En général, les syndicats n’acceptent pas la responsabilité des engagemens pris et des commandes : aussi le fournisseur doit-il faire traite sur chaque acheteur, mais les factures sont vérifiées et visées par le bureau du syndicat. Et voici un des prodiges de l’institution : presque jamais la traite ne revient protestée, faute de paiement à l’échéance ; d’ailleurs un membre qui ne ferait pas honneur à ses engagemens serait rayé de la liste du syndicat. Le paysan français a acquis les habitudes commerciales, cette probité de l’exactitude précise qui semblait répugner si fort à cette race rurale aux yeux de laquelle le temps n’a pas une valeur rigide, car elle ne le mesure pas avec cette sorte d’angoisse qui étreint les habitans des villes, elle ne compte pas à la minute, à l’heure, au jour ; elle dit volontiers : la semaine prochaine, plus tard, sent vaguement que les années conspirent avec elle.

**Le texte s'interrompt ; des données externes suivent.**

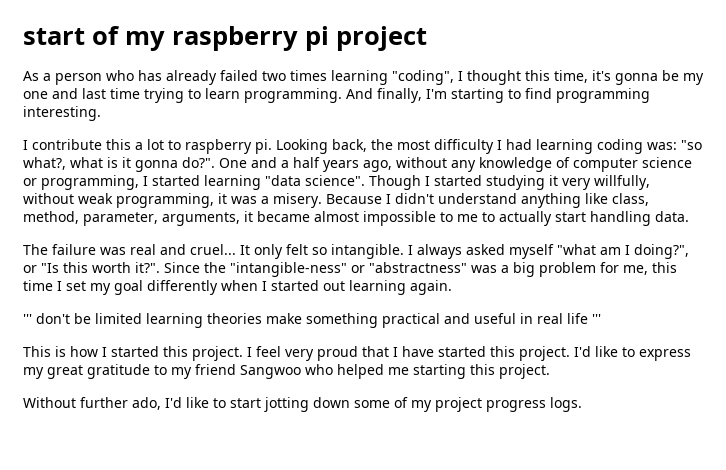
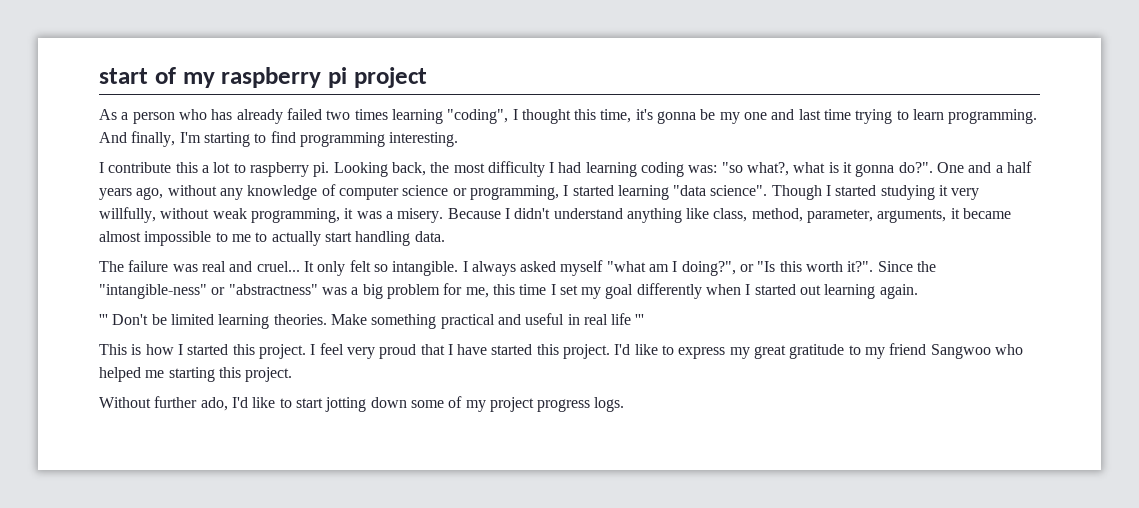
[36,313,70,324] don't -> [112,314,149,325] Don't
[207,313,302,324] theories make -> [273,314,367,325] theories. Make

Et l’on comprend que son génie, fait de patience, de lente persévérance, d’esprit traditionnel, plus près des lois éternelles de la nature, accepte moins facilement les lois passagères des parlemens, les dates inflexibles.

Les semailles attendent, la récolte attend, le bétail attend, le propriétaire attend au besoin ; le chemin de fer, le fournisseur du syndicat n’attendent pas ; notre cultivateur a accepté leurs exigences, et c’est là une excellente préparation au crédit agricole.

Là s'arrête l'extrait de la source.